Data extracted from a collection
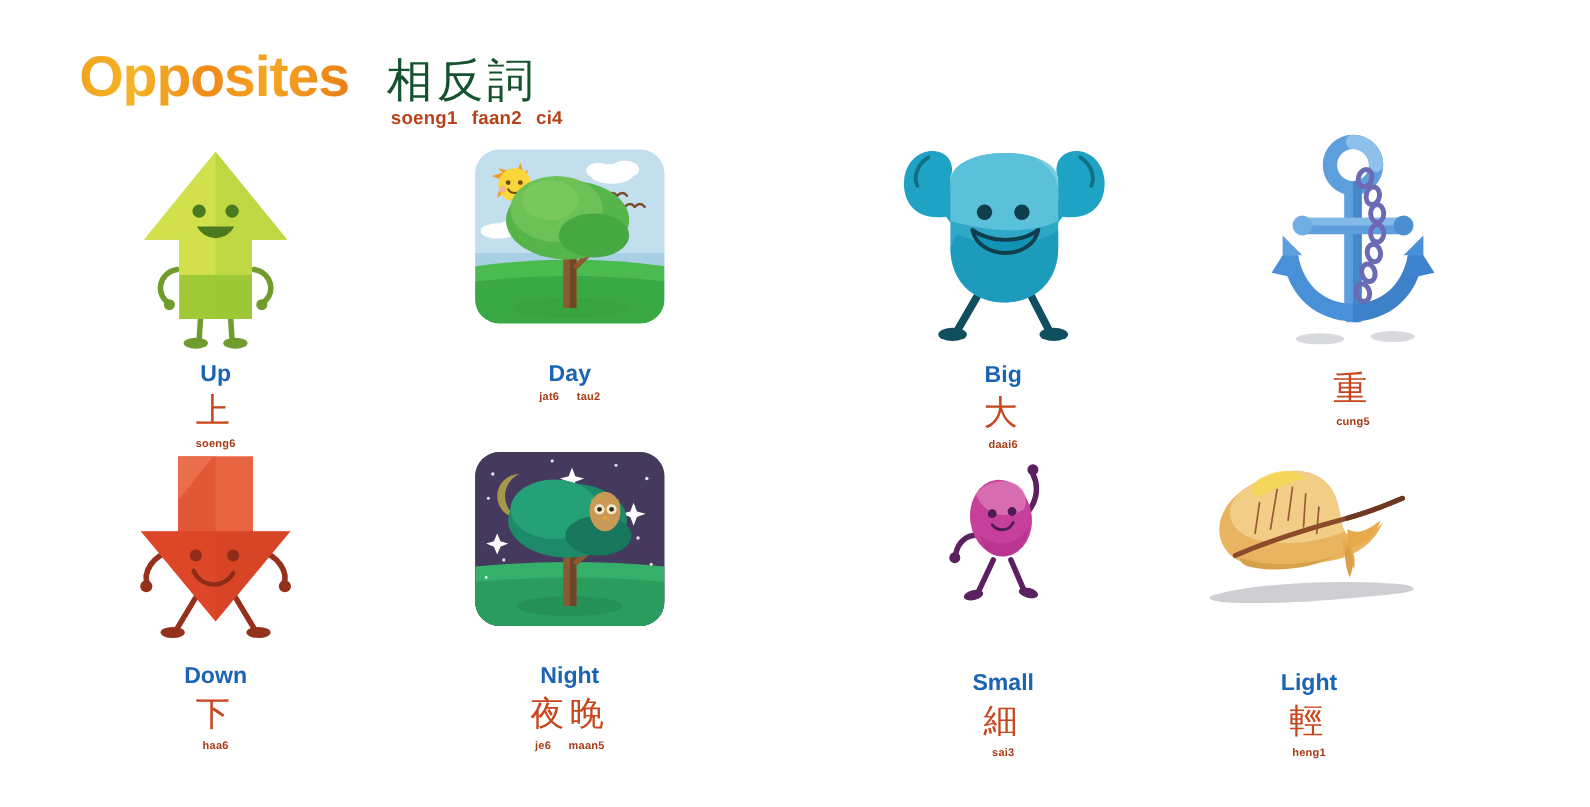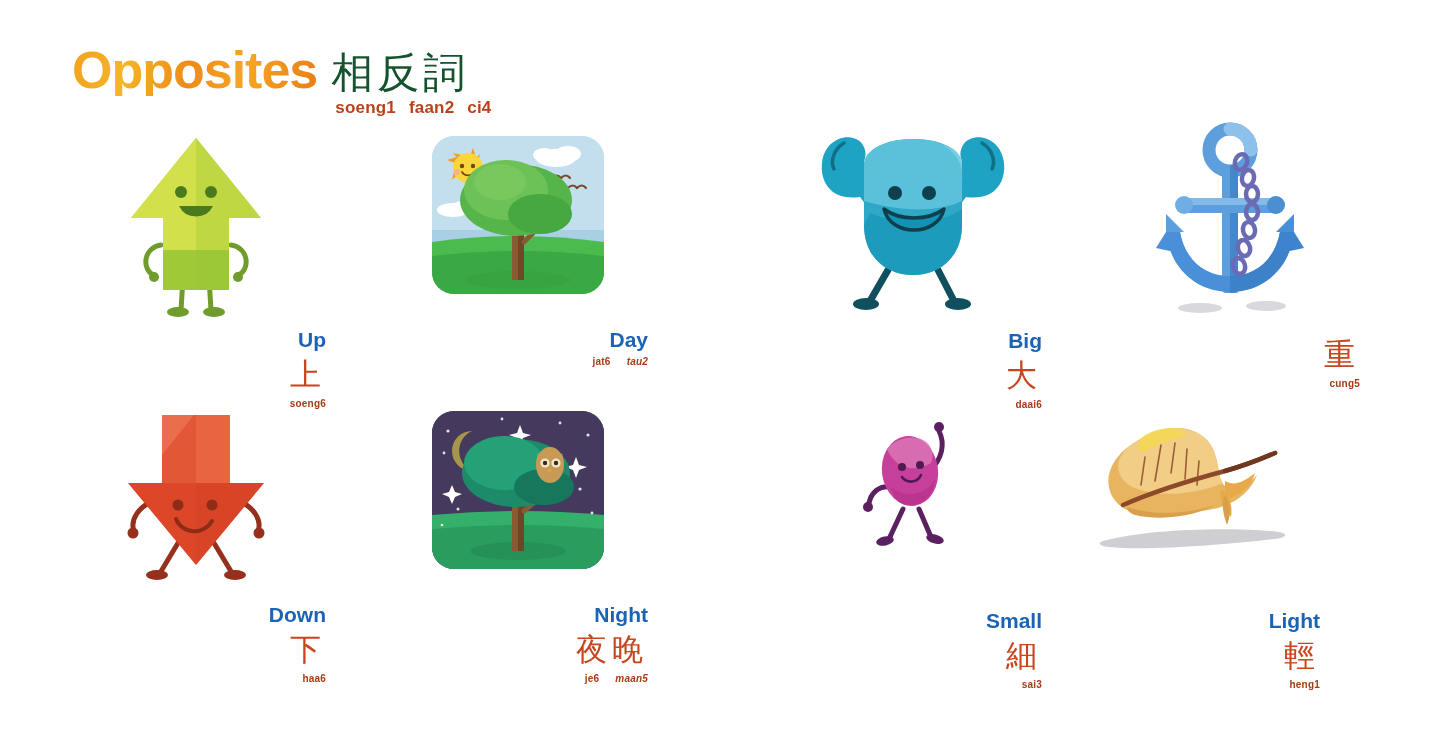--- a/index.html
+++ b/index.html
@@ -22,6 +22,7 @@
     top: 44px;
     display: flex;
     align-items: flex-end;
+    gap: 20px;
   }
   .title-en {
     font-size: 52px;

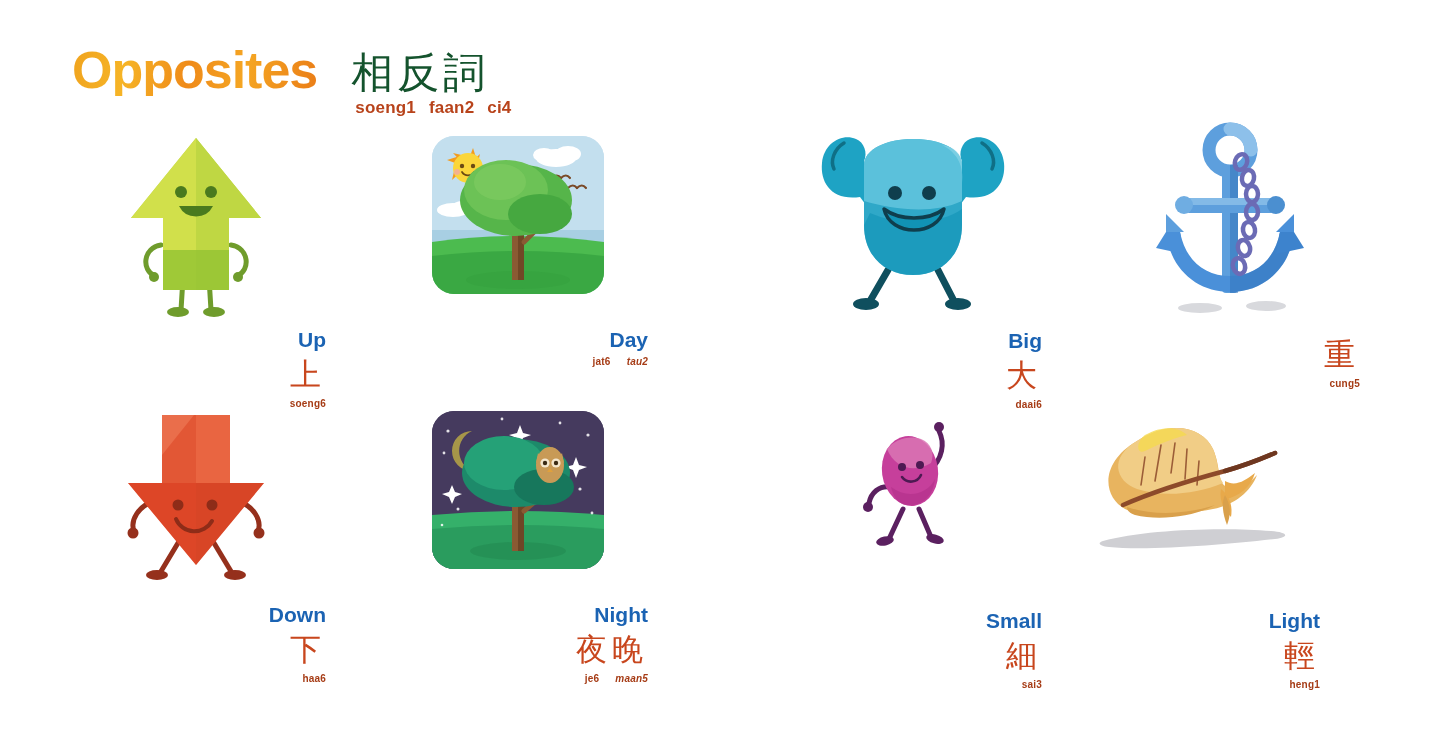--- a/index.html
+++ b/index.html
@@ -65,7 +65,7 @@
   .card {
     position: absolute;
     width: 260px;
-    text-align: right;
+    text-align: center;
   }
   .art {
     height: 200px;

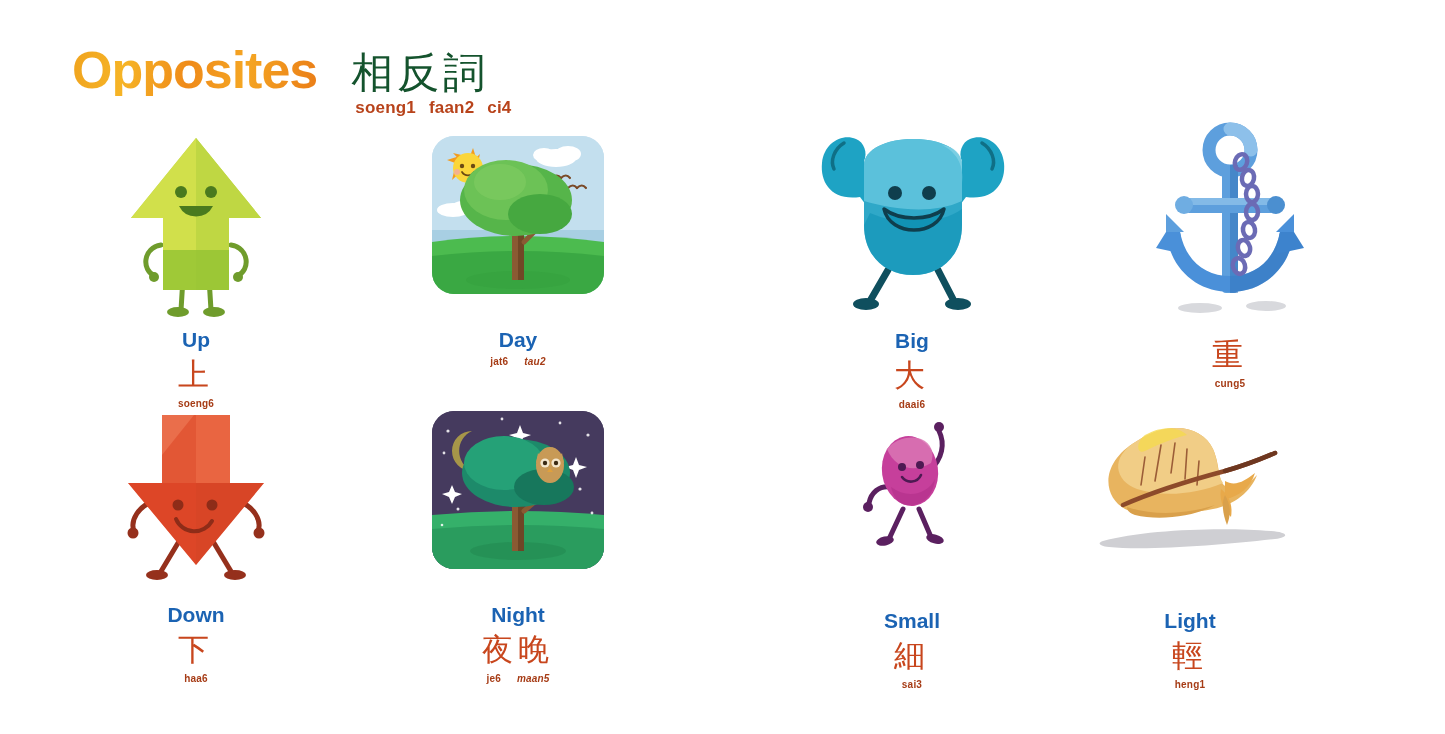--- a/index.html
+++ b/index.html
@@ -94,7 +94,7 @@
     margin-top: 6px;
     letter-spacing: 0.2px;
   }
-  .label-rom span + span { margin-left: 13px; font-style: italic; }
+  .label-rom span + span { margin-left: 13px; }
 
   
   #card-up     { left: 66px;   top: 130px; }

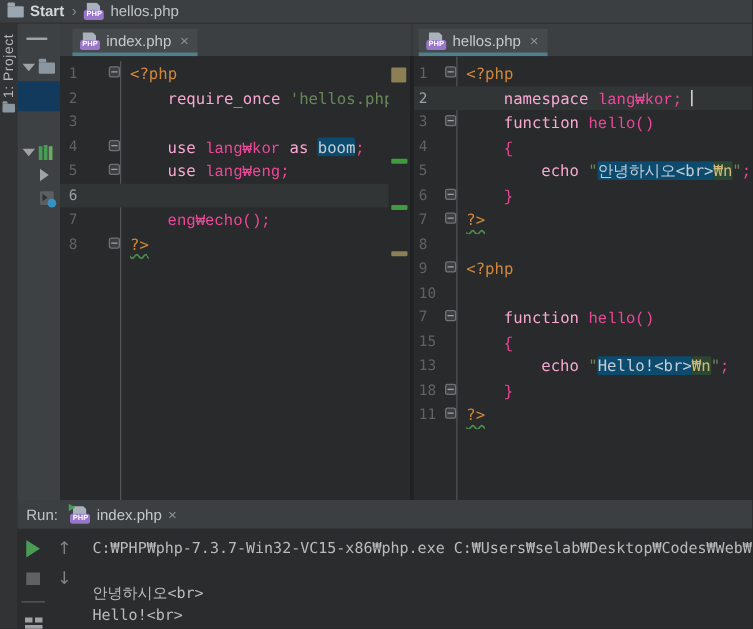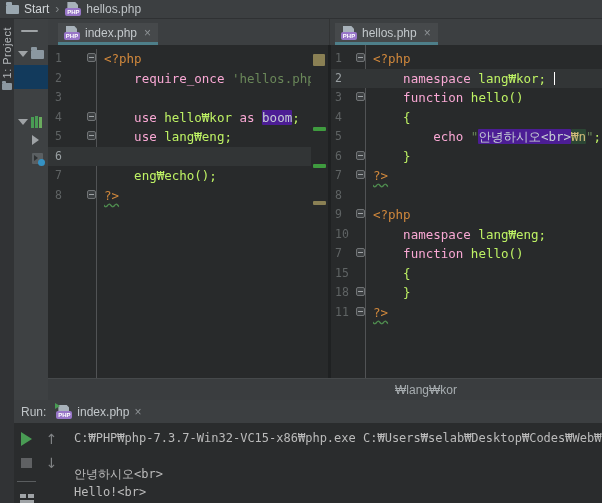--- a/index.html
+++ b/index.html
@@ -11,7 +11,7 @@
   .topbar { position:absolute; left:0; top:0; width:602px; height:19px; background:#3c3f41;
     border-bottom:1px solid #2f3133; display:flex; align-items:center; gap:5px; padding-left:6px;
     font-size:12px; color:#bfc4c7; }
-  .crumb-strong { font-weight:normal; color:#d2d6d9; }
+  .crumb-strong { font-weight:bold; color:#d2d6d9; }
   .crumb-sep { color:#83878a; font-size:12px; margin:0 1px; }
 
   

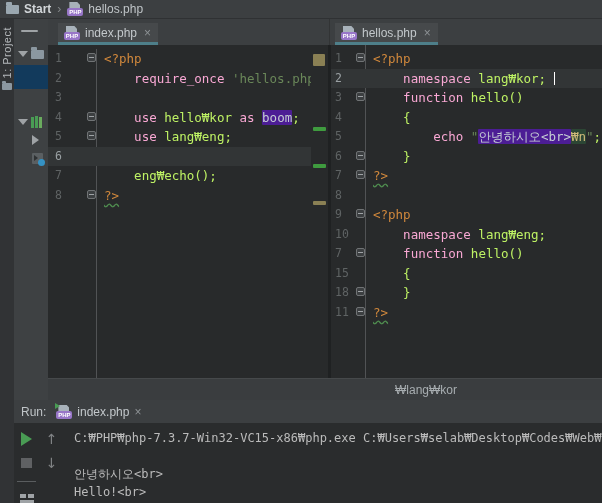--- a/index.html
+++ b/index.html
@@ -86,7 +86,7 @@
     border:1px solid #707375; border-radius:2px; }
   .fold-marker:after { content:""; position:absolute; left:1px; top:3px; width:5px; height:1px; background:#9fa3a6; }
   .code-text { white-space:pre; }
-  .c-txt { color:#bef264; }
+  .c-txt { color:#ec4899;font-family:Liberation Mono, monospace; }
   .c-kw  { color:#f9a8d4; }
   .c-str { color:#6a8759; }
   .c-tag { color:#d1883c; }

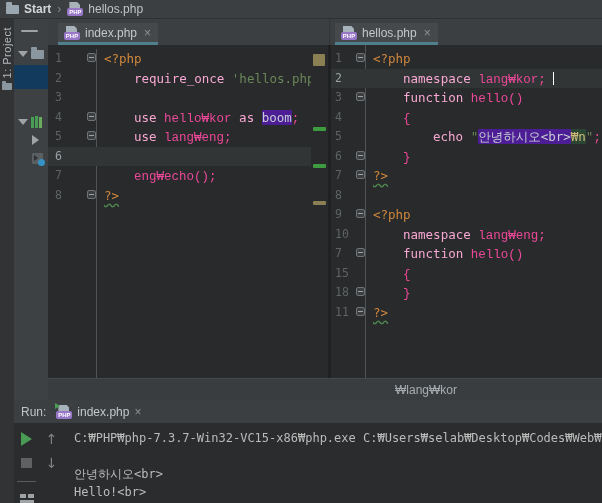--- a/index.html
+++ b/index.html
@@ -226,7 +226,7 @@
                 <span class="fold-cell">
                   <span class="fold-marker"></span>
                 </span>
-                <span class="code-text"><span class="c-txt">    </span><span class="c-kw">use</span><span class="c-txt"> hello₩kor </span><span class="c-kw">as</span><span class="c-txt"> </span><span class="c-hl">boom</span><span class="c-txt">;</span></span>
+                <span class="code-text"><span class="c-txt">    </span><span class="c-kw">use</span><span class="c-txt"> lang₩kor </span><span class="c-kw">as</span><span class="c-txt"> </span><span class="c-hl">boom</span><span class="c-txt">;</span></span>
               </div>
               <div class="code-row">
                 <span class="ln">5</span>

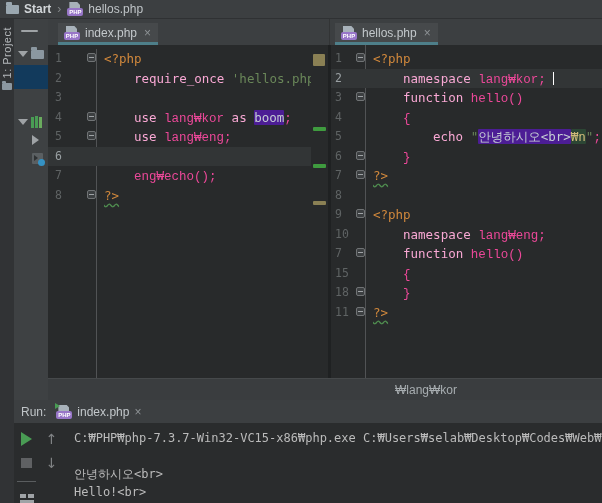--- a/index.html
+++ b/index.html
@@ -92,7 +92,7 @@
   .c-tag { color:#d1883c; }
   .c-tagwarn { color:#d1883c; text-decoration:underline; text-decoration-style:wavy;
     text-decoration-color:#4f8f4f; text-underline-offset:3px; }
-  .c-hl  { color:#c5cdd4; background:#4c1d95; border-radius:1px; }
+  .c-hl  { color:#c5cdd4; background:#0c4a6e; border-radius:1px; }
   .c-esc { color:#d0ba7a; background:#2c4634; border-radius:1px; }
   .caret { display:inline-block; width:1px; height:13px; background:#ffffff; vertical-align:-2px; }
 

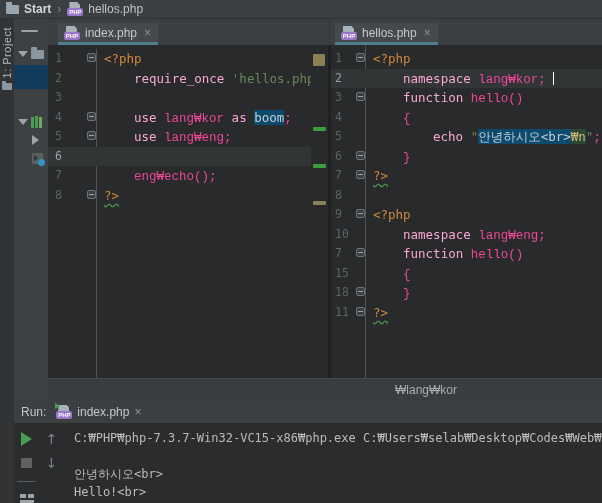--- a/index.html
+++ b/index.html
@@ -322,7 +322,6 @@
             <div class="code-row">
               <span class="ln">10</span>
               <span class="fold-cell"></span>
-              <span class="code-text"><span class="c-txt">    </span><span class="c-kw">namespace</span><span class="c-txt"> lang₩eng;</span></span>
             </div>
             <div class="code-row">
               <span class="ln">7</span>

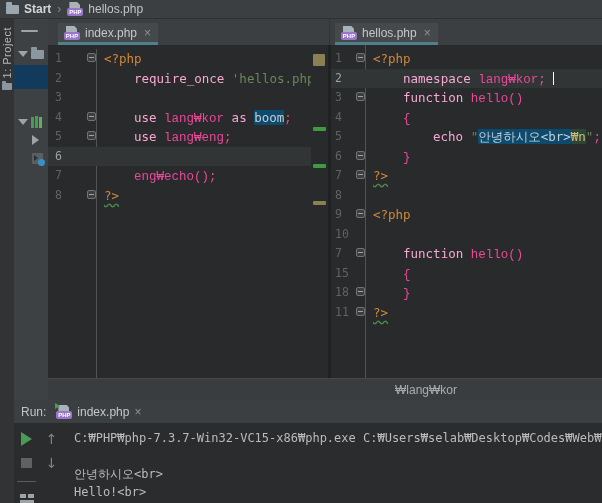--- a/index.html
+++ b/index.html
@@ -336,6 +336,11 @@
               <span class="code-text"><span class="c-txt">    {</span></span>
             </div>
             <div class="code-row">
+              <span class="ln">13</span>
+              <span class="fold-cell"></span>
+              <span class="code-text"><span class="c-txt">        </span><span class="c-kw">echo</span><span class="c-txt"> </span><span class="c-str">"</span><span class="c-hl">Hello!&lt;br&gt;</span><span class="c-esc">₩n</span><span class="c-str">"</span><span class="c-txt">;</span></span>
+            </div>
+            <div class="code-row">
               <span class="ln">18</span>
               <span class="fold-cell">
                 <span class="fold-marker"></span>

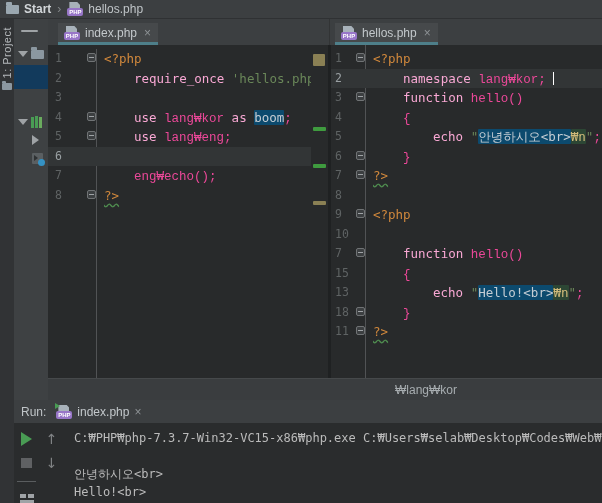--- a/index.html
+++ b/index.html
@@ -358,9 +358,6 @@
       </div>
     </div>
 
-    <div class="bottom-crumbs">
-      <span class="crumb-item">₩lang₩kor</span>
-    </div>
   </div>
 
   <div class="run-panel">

Problem statement: Return the lines above exactly; the images are not part of the copy.

Response box:
--- a/index.html
+++ b/index.html
@@ -22,6 +22,7 @@
     top: 44px;
     display: flex;
     align-items: flex-end;
+    gap: 20px;
   }
   .title-en {
     font-size: 52px;

--- a/index.html
+++ b/index.html
@@ -65,7 +65,7 @@
   .card {
     position: absolute;
     width: 260px;
-    text-align: right;
+    text-align: center;
   }
   .art {
     height: 200px;

--- a/index.html
+++ b/index.html
@@ -94,7 +94,7 @@
     margin-top: 6px;
     letter-spacing: 0.2px;
   }
-  .label-rom span + span { margin-left: 13px; font-style: italic; }
+  .label-rom span + span { margin-left: 13px; }
 
   
   #card-up     { left: 66px;   top: 130px; }

--- a/index.html
+++ b/index.html
@@ -11,7 +11,7 @@
   .topbar { position:absolute; left:0; top:0; width:602px; height:19px; background:#3c3f41;
     border-bottom:1px solid #2f3133; display:flex; align-items:center; gap:5px; padding-left:6px;
     font-size:12px; color:#bfc4c7; }
-  .crumb-strong { font-weight:normal; color:#d2d6d9; }
+  .crumb-strong { font-weight:bold; color:#d2d6d9; }
   .crumb-sep { color:#83878a; font-size:12px; margin:0 1px; }
 
   

--- a/index.html
+++ b/index.html
@@ -86,7 +86,7 @@
     border:1px solid #707375; border-radius:2px; }
   .fold-marker:after { content:""; position:absolute; left:1px; top:3px; width:5px; height:1px; background:#9fa3a6; }
   .code-text { white-space:pre; }
-  .c-txt { color:#bef264; }
+  .c-txt { color:#ec4899;font-family:Liberation Mono, monospace; }
   .c-kw  { color:#f9a8d4; }
   .c-str { color:#6a8759; }
   .c-tag { color:#d1883c; }

--- a/index.html
+++ b/index.html
@@ -226,7 +226,7 @@
                 <span class="fold-cell">
                   <span class="fold-marker"></span>
                 </span>
-                <span class="code-text"><span class="c-txt">    </span><span class="c-kw">use</span><span class="c-txt"> hello₩kor </span><span class="c-kw">as</span><span class="c-txt"> </span><span class="c-hl">boom</span><span class="c-txt">;</span></span>
+                <span class="code-text"><span class="c-txt">    </span><span class="c-kw">use</span><span class="c-txt"> lang₩kor </span><span class="c-kw">as</span><span class="c-txt"> </span><span class="c-hl">boom</span><span class="c-txt">;</span></span>
               </div>
               <div class="code-row">
                 <span class="ln">5</span>

--- a/index.html
+++ b/index.html
@@ -92,7 +92,7 @@
   .c-tag { color:#d1883c; }
   .c-tagwarn { color:#d1883c; text-decoration:underline; text-decoration-style:wavy;
     text-decoration-color:#4f8f4f; text-underline-offset:3px; }
-  .c-hl  { color:#c5cdd4; background:#4c1d95; border-radius:1px; }
+  .c-hl  { color:#c5cdd4; background:#0c4a6e; border-radius:1px; }
   .c-esc { color:#d0ba7a; background:#2c4634; border-radius:1px; }
   .caret { display:inline-block; width:1px; height:13px; background:#ffffff; vertical-align:-2px; }
 

--- a/index.html
+++ b/index.html
@@ -322,7 +322,6 @@
             <div class="code-row">
               <span class="ln">10</span>
               <span class="fold-cell"></span>
-              <span class="code-text"><span class="c-txt">    </span><span class="c-kw">namespace</span><span class="c-txt"> lang₩eng;</span></span>
             </div>
             <div class="code-row">
               <span class="ln">7</span>

--- a/index.html
+++ b/index.html
@@ -336,6 +336,11 @@
               <span class="code-text"><span class="c-txt">    {</span></span>
             </div>
             <div class="code-row">
+              <span class="ln">13</span>
+              <span class="fold-cell"></span>
+              <span class="code-text"><span class="c-txt">        </span><span class="c-kw">echo</span><span class="c-txt"> </span><span class="c-str">"</span><span class="c-hl">Hello!&lt;br&gt;</span><span class="c-esc">₩n</span><span class="c-str">"</span><span class="c-txt">;</span></span>
+            </div>
+            <div class="code-row">
               <span class="ln">18</span>
               <span class="fold-cell">
                 <span class="fold-marker"></span>

--- a/index.html
+++ b/index.html
@@ -358,9 +358,6 @@
       </div>
     </div>
 
-    <div class="bottom-crumbs">
-      <span class="crumb-item">₩lang₩kor</span>
-    </div>
   </div>
 
   <div class="run-panel">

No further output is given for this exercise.